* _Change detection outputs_
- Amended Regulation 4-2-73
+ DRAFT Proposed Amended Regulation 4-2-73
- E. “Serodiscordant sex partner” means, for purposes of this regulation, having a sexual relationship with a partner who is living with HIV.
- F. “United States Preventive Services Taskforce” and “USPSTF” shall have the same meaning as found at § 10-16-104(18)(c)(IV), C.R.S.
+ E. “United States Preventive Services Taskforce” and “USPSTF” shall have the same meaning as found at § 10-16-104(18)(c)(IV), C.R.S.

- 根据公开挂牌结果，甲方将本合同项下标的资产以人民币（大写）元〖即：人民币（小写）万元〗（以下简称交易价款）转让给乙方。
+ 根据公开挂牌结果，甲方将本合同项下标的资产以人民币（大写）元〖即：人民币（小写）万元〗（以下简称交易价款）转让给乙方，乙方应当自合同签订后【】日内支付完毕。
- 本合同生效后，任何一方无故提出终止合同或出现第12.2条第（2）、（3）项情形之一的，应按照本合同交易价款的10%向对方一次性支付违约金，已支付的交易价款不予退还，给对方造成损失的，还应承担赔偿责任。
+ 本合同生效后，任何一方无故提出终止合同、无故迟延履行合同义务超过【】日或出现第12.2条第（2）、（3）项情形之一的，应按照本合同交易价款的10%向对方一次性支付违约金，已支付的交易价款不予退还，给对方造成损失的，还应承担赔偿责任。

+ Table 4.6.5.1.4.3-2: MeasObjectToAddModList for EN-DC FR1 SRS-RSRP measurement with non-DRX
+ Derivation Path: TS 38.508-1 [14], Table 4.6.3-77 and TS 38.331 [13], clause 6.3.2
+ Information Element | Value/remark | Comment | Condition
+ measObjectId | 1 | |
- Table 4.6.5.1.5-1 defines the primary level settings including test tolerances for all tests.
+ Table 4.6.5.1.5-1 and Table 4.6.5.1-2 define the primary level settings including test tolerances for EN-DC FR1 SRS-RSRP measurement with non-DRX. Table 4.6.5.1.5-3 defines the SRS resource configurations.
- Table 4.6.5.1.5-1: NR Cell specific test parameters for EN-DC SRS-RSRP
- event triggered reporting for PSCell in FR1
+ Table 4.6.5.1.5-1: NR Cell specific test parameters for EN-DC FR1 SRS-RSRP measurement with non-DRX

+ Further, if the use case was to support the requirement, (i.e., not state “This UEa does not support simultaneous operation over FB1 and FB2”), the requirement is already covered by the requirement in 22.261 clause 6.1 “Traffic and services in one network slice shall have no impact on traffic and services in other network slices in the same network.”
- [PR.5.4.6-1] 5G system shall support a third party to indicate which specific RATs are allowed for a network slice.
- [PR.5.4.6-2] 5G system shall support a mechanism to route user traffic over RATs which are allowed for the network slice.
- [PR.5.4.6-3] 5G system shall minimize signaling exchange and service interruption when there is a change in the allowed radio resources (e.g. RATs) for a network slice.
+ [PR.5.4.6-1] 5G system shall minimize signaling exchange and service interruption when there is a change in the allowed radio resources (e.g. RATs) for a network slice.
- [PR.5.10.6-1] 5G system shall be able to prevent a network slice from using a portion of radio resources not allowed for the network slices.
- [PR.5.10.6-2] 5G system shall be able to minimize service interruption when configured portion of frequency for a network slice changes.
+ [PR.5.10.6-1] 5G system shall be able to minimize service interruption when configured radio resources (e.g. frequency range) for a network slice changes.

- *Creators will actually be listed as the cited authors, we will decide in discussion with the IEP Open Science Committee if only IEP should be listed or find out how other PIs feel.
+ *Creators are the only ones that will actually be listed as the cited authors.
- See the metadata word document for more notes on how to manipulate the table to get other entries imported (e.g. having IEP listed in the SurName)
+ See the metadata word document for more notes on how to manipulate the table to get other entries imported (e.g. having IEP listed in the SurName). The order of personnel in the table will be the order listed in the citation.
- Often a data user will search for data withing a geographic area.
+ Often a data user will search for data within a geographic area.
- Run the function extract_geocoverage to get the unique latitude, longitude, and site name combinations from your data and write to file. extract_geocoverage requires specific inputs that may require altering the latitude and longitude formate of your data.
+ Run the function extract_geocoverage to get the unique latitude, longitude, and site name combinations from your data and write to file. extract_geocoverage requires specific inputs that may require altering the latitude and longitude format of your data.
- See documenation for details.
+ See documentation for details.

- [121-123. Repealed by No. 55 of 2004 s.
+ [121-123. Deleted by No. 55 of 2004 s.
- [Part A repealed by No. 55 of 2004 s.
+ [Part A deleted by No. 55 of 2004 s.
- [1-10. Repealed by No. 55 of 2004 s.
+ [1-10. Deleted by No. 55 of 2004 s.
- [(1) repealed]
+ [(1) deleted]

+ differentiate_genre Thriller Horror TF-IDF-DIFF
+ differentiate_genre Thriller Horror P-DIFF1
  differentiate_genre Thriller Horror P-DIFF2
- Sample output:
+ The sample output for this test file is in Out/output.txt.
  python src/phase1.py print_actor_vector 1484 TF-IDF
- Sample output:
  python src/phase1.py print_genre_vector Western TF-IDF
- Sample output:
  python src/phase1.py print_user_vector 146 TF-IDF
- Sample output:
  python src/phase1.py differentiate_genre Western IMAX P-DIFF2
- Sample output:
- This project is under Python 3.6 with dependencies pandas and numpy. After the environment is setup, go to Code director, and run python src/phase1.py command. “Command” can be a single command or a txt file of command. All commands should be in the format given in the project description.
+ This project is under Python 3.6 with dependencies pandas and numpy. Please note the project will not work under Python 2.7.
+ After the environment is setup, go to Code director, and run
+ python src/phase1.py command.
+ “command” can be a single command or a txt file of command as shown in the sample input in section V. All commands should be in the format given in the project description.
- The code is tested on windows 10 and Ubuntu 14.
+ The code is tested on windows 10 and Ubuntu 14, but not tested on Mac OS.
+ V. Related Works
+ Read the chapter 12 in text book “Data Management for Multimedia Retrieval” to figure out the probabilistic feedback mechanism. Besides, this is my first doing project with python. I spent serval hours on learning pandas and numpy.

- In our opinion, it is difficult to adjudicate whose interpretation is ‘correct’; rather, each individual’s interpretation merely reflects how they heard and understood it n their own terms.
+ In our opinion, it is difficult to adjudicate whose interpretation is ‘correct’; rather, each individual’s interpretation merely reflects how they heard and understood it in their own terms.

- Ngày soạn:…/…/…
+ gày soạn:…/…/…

* _Your assignment_
Extract every record. Keep wording exact.

* _Solved exercise_
- Amended Regulation 4-2-73
+ DRAFT Proposed Amended Regulation 4-2-73
- E. “Serodiscordant sex partner” means, for purposes of this regulation, having a sexual relationship with a partner who is living with HIV.
- F. “United States Preventive Services Taskforce” and “USPSTF” shall have the same meaning as found at § 10-16-104(18)(c)(IV), C.R.S.
+ E. “United States Preventive Services Taskforce” and “USPSTF” shall have the same meaning as found at § 10-16-104(18)(c)(IV), C.R.S.

- 根据公开挂牌结果，甲方将本合同项下标的资产以人民币（大写）元〖即：人民币（小写）万元〗（以下简称交易价款）转让给乙方。
+ 根据公开挂牌结果，甲方将本合同项下标的资产以人民币（大写）元〖即：人民币（小写）万元〗（以下简称交易价款）转让给乙方，乙方应当自合同签订后【】日内支付完毕。
- 本合同生效后，任何一方无故提出终止合同或出现第12.2条第（2）、（3）项情形之一的，应按照本合同交易价款的10%向对方一次性支付违约金，已支付的交易价款不予退还，给对方造成损失的，还应承担赔偿责任。
+ 本合同生效后，任何一方无故提出终止合同、无故迟延履行合同义务超过【】日或出现第12.2条第（2）、（3）项情形之一的，应按照本合同交易价款的10%向对方一次性支付违约金，已支付的交易价款不予退还，给对方造成损失的，还应承担赔偿责任。

+ Table 4.6.5.1.4.3-2: MeasObjectToAddModList for EN-DC FR1 SRS-RSRP measurement with non-DRX
+ Derivation Path: TS 38.508-1 [14], Table 4.6.3-77 and TS 38.331 [13], clause 6.3.2
+ Information Element | Value/remark | Comment | Condition
+ measObjectId | 1 | |
- Table 4.6.5.1.5-1 defines the primary level settings including test tolerances for all tests.
+ Table 4.6.5.1.5-1 and Table 4.6.5.1-2 define the primary level settings including test tolerances for EN-DC FR1 SRS-RSRP measurement with non-DRX. Table 4.6.5.1.5-3 defines the SRS resource configurations.
- Table 4.6.5.1.5-1: NR Cell specific test parameters for EN-DC SRS-RSRP
- event triggered reporting for PSCell in FR1
+ Table 4.6.5.1.5-1: NR Cell specific test parameters for EN-DC FR1 SRS-RSRP measurement with non-DRX

+ Further, if the use case was to support the requirement, (i.e., not state “This UEa does not support simultaneous operation over FB1 and FB2”), the requirement is already covered by the requirement in 22.261 clause 6.1 “Traffic and services in one network slice shall have no impact on traffic and services in other network slices in the same network.”
- [PR.5.4.6-1] 5G system shall support a third party to indicate which specific RATs are allowed for a network slice.
- [PR.5.4.6-2] 5G system shall support a mechanism to route user traffic over RATs which are allowed for the network slice.
- [PR.5.4.6-3] 5G system shall minimize signaling exchange and service interruption when there is a change in the allowed radio resources (e.g. RATs) for a network slice.
+ [PR.5.4.6-1] 5G system shall minimize signaling exchange and service interruption when there is a change in the allowed radio resources (e.g. RATs) for a network slice.
- [PR.5.10.6-1] 5G system shall be able to prevent a network slice from using a portion of radio resources not allowed for the network slices.
- [PR.5.10.6-2] 5G system shall be able to minimize service interruption when configured portion of frequency for a network slice changes.
+ [PR.5.10.6-1] 5G system shall be able to minimize service interruption when configured radio resources (e.g. frequency range) for a network slice changes.

- *Creators will actually be listed as the cited authors, we will decide in discussion with the IEP Open Science Committee if only IEP should be listed or find out how other PIs feel.
+ *Creators are the only ones that will actually be listed as the cited authors.
- See the metadata word document for more notes on how to manipulate the table to get other entries imported (e.g. having IEP listed in the SurName)
+ See the metadata word document for more notes on how to manipulate the table to get other entries imported (e.g. having IEP listed in the SurName). The order of personnel in the table will be the order listed in the citation.
- Often a data user will search for data withing a geographic area.
+ Often a data user will search for data within a geographic area.
- Run the function extract_geocoverage to get the unique latitude, longitude, and site name combinations from your data and write to file. extract_geocoverage requires specific inputs that may require altering the latitude and longitude formate of your data.
+ Run the function extract_geocoverage to get the unique latitude, longitude, and site name combinations from your data and write to file. extract_geocoverage requires specific inputs that may require altering the latitude and longitude format of your data.
- See documenation for details.
+ See documentation for details.

- [121-123. Repealed by No. 55 of 2004 s.
+ [121-123. Deleted by No. 55 of 2004 s.
- [Part A repealed by No. 55 of 2004 s.
+ [Part A deleted by No. 55 of 2004 s.
- [1-10. Repealed by No. 55 of 2004 s.
+ [1-10. Deleted by No. 55 of 2004 s.
- [(1) repealed]
+ [(1) deleted]

+ differentiate_genre Thriller Horror TF-IDF-DIFF
+ differentiate_genre Thriller Horror P-DIFF1
  differentiate_genre Thriller Horror P-DIFF2
- Sample output:
+ The sample output for this test file is in Out/output.txt.
  python src/phase1.py print_actor_vector 1484 TF-IDF
- Sample output:
  python src/phase1.py print_genre_vector Western TF-IDF
- Sample output:
  python src/phase1.py print_user_vector 146 TF-IDF
- Sample output:
  python src/phase1.py differentiate_genre Western IMAX P-DIFF2
- Sample output:
- This project is under Python 3.6 with dependencies pandas and numpy. After the environment is setup, go to Code director, and run python src/phase1.py command. “Command” can be a single command or a txt file of command. All commands should be in the format given in the project description.
+ This project is under Python 3.6 with dependencies pandas and numpy. Please note the project will not work under Python 2.7.
+ After the environment is setup, go to Code director, and run
+ python src/phase1.py command.
+ “command” can be a single command or a txt file of command as shown in the sample input in section V. All commands should be in the format given in the project description.
- The code is tested on windows 10 and Ubuntu 14.
+ The code is tested on windows 10 and Ubuntu 14, but not tested on Mac OS.
+ V. Related Works
+ Read the chapter 12 in text book “Data Management for Multimedia Retrieval” to figure out the probabilistic feedback mechanism. Besides, this is my first doing project with python. I spent serval hours on learning pandas and numpy.

- In our opinion, it is difficult to adjudicate whose interpretation is ‘correct’; rather, each individual’s interpretation merely reflects how they heard and understood it n their own terms.
+ In our opinion, it is difficult to adjudicate whose interpretation is ‘correct’; rather, each individual’s interpretation merely reflects how they heard and understood it in their own terms.

- Ngày soạn:…/…/…
+ gày soạn:…/…/…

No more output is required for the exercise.